• [REQUIRED WORK] Once you find the line below that contains "none -> <div>تیرۆریست", write it out along with every later line exactly as given, stopping only when the records end. Omit the pictures.

• [DATA SUPPLIED]
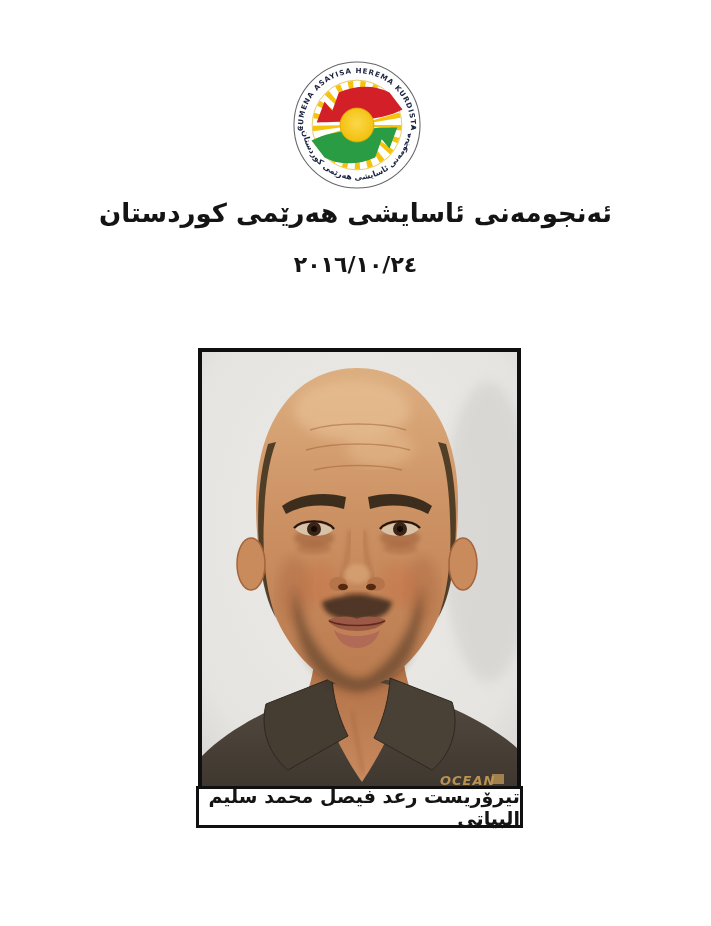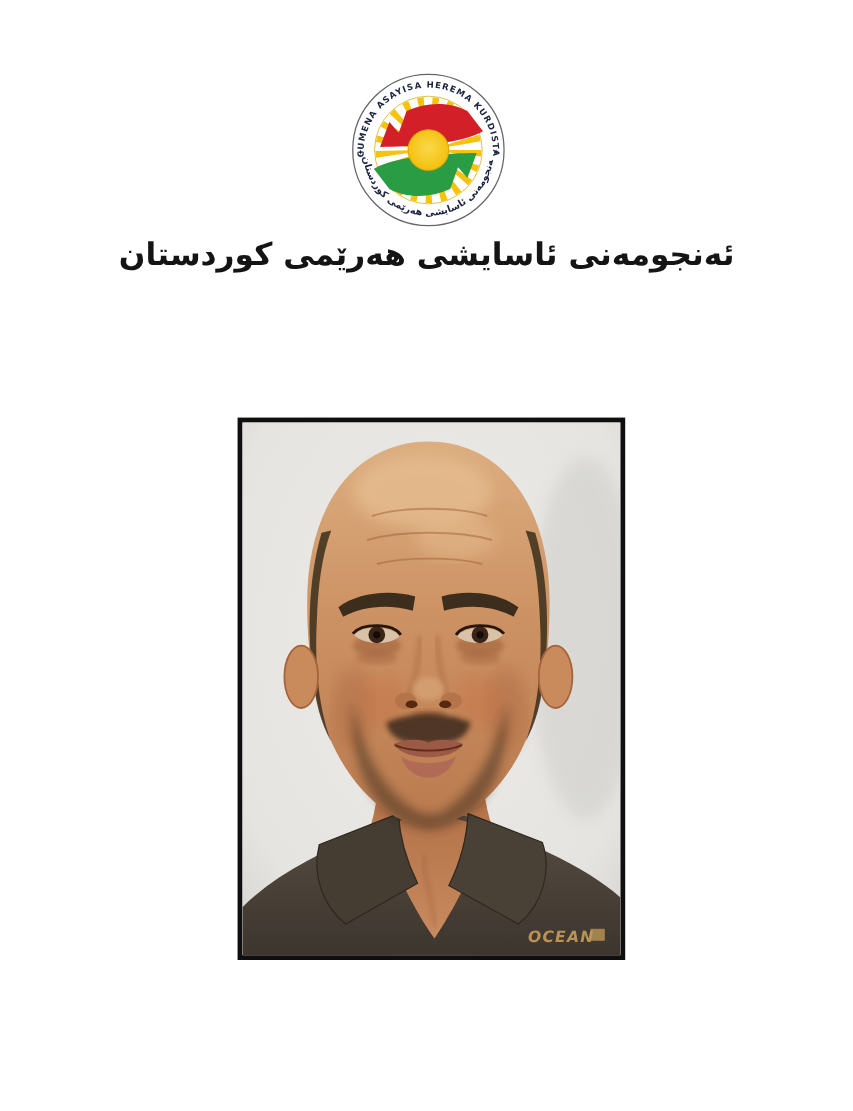"٢٠١٦/١٠/٢٤" div.doc-date { html: none -> <div>٢٠١٦/١٠/٢٤</div> }
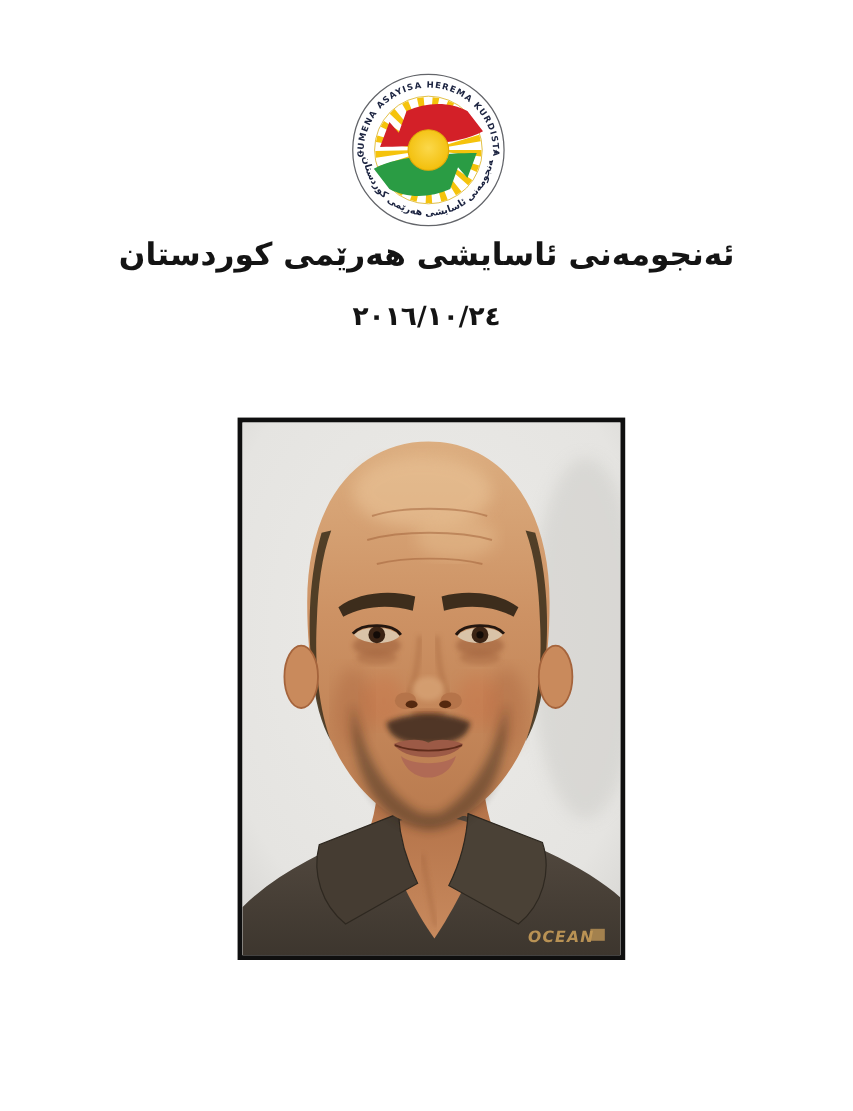"تیرۆریست رعد فیصل محمد سلیم" div.name-box { html: none -> <div>تیرۆریست رعد فیصل محمد سلیم البیاتی</div> }
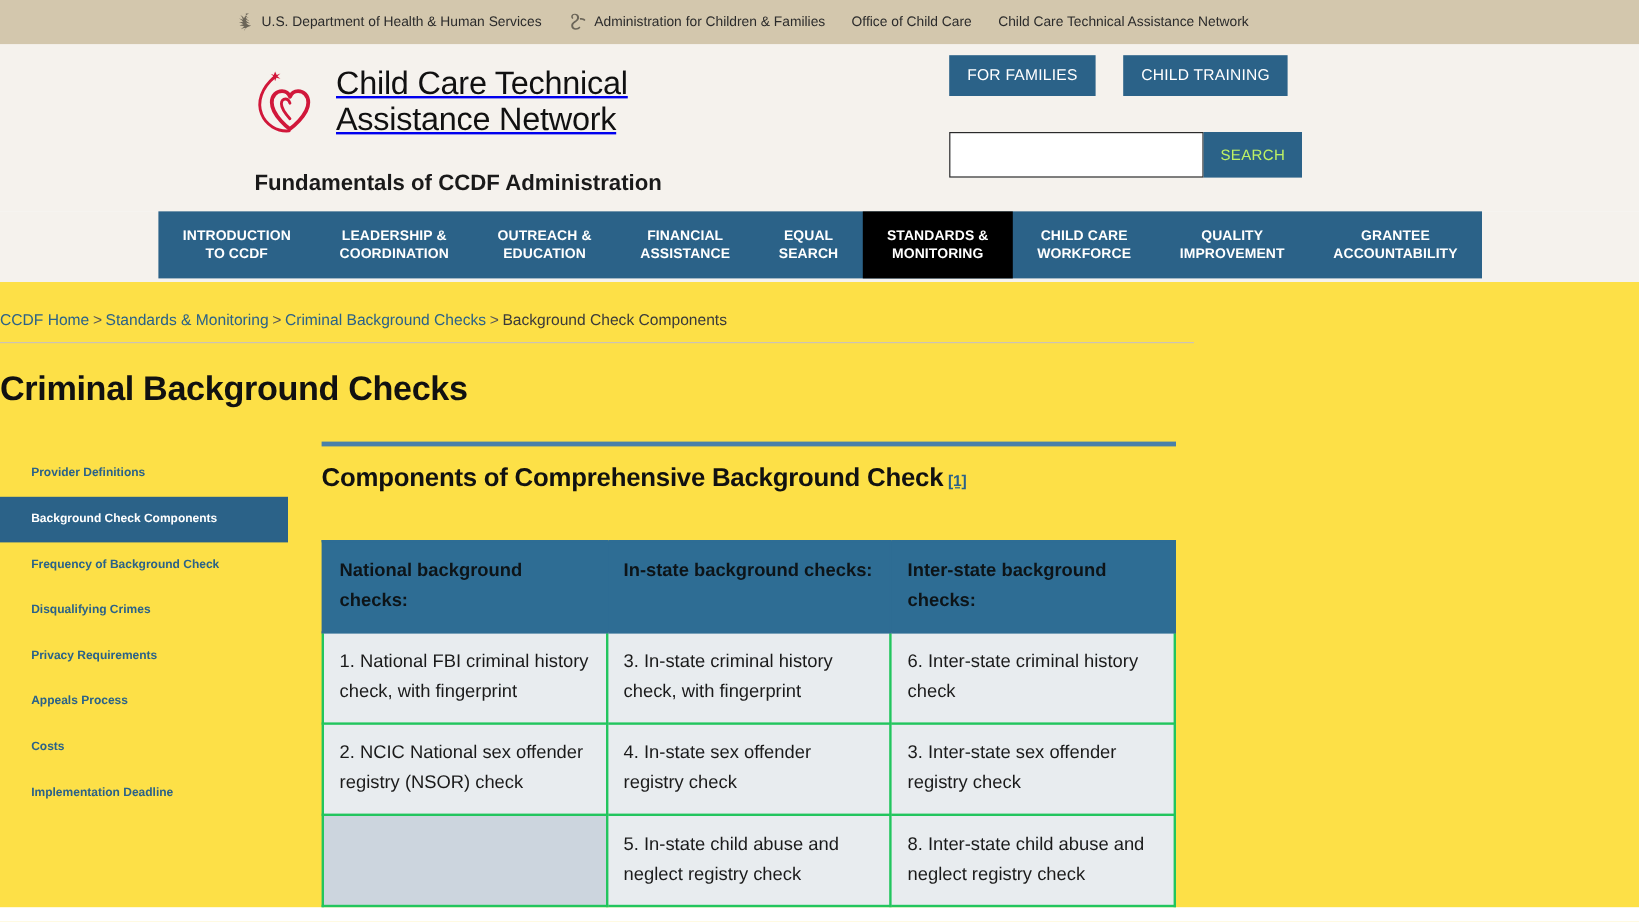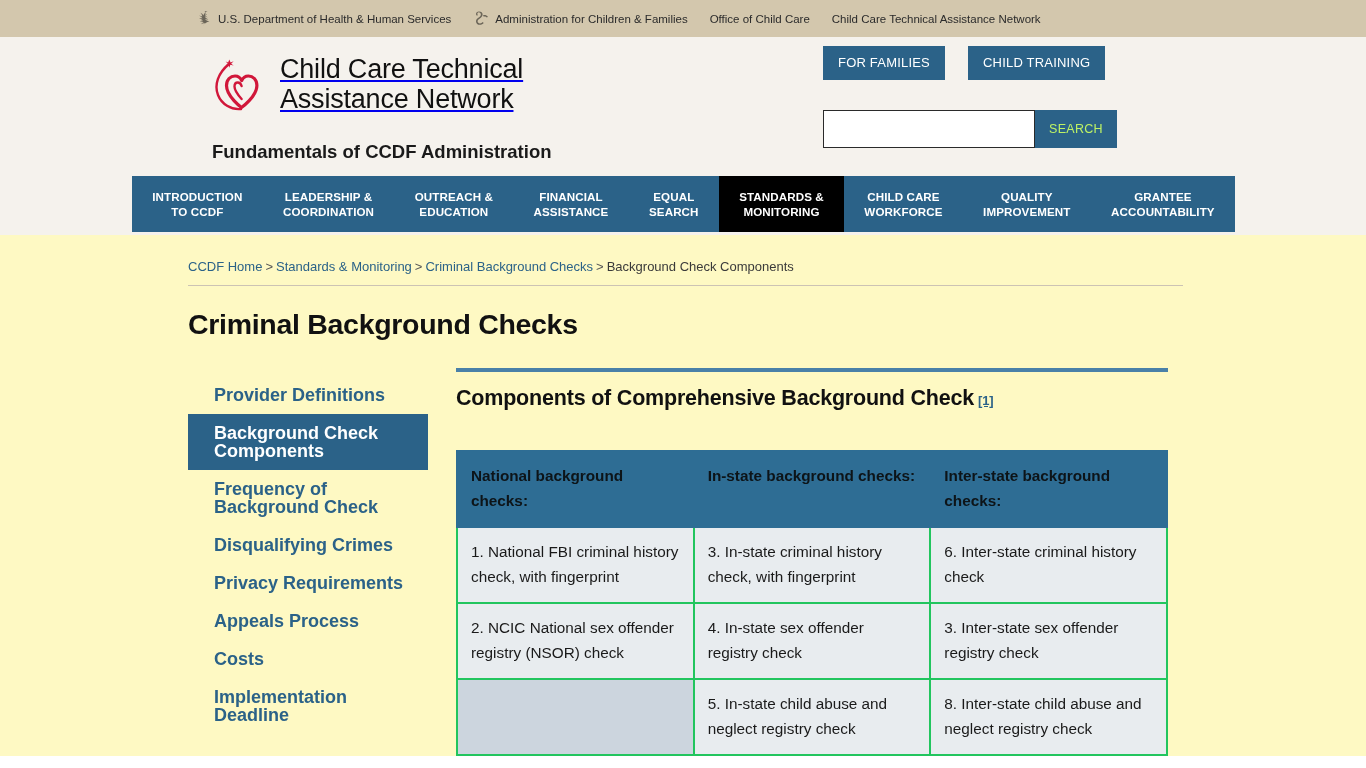"FOR FAMILIES" .util { left: 823px -> 791px }
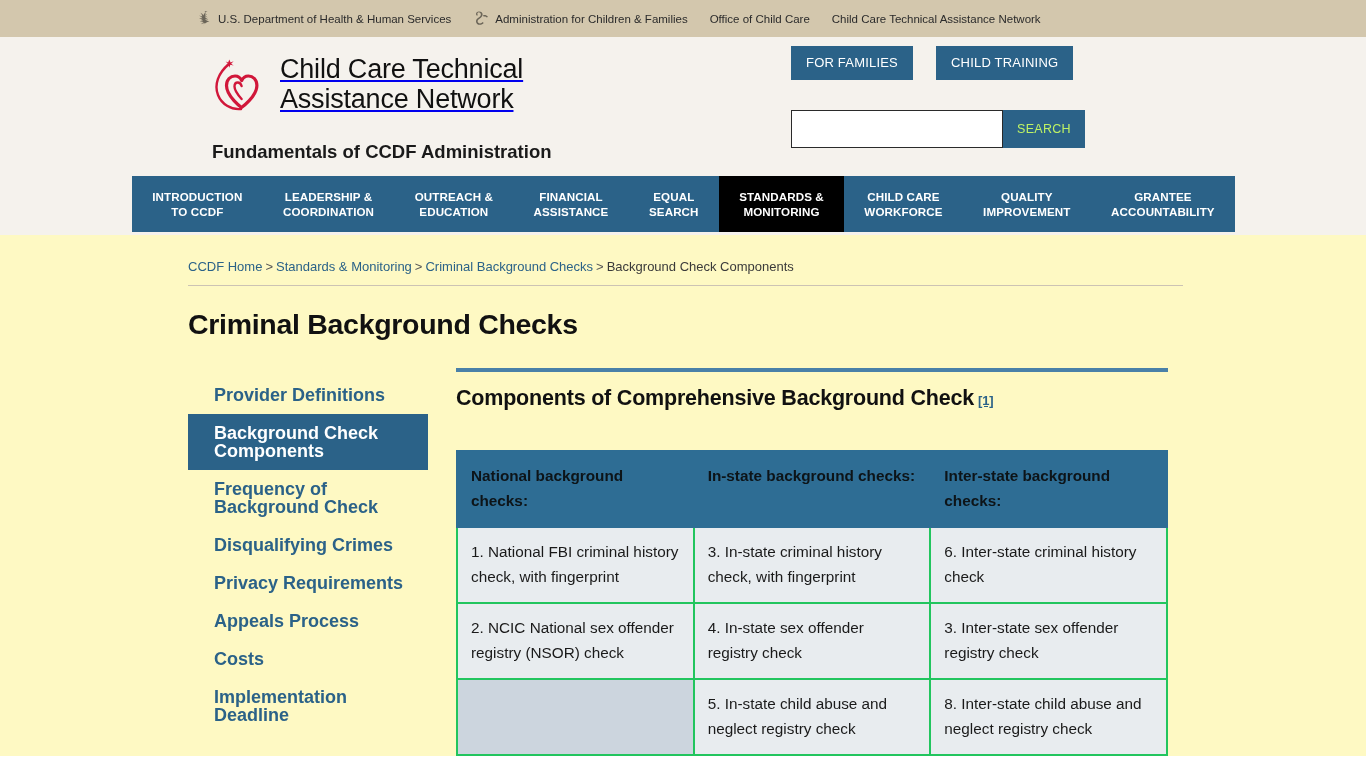"CCDF Home > Standards &" .content { background: #fef9c3 -> #fde047; padding-left: 188px -> none }
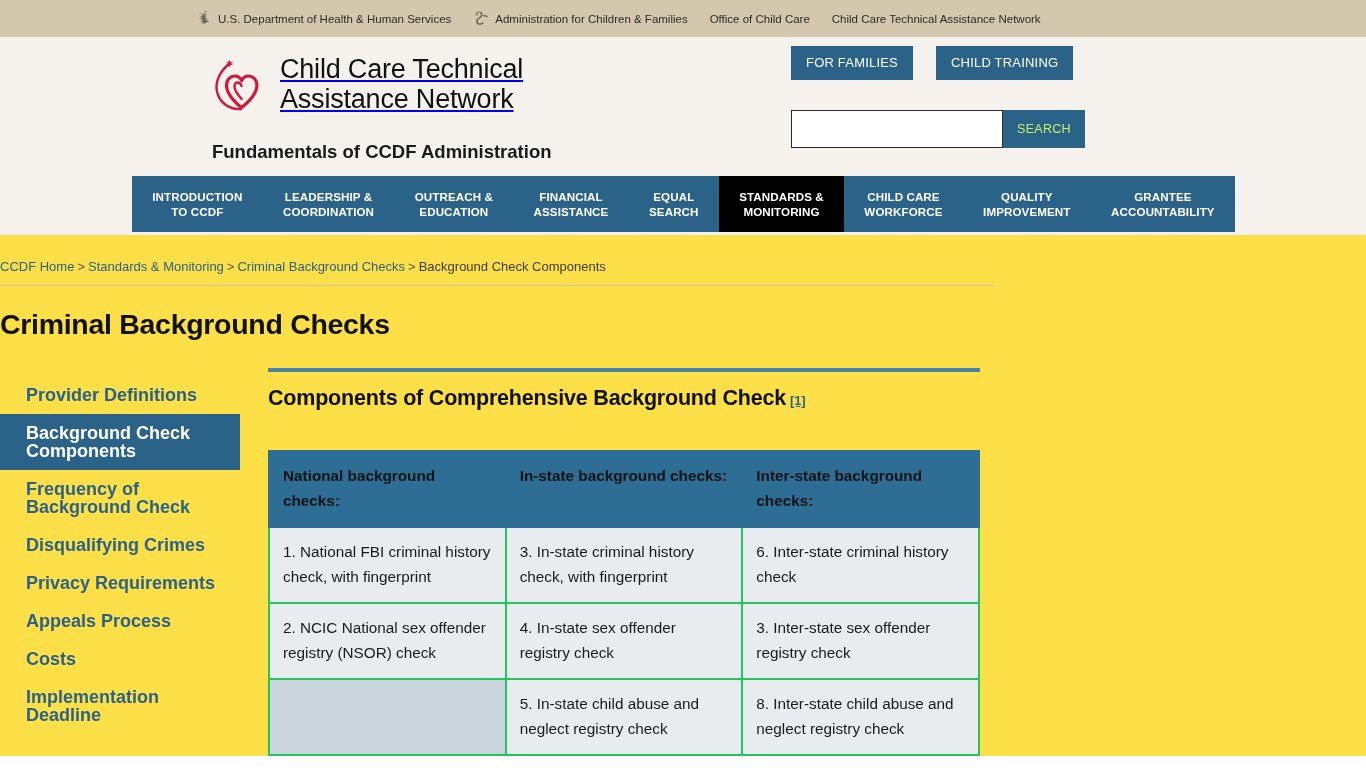"Provider Definitions" .side-item { font-size: 18px -> 10px }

• [RESPONSE AREA]
"تیرۆریست رعد فیصل محمد سلیم" div.name-box { html: none -> <div>تیرۆریست رعد فیصل محمد سلیم البیاتی</div> }
"FOR FAMILIES" .util { left: 823px -> 791px }
"CCDF Home > Standards &" .content { background: #fef9c3 -> #fde047; padding-left: 188px -> none }
"Provider Definitions" .side-item { font-size: 18px -> 10px }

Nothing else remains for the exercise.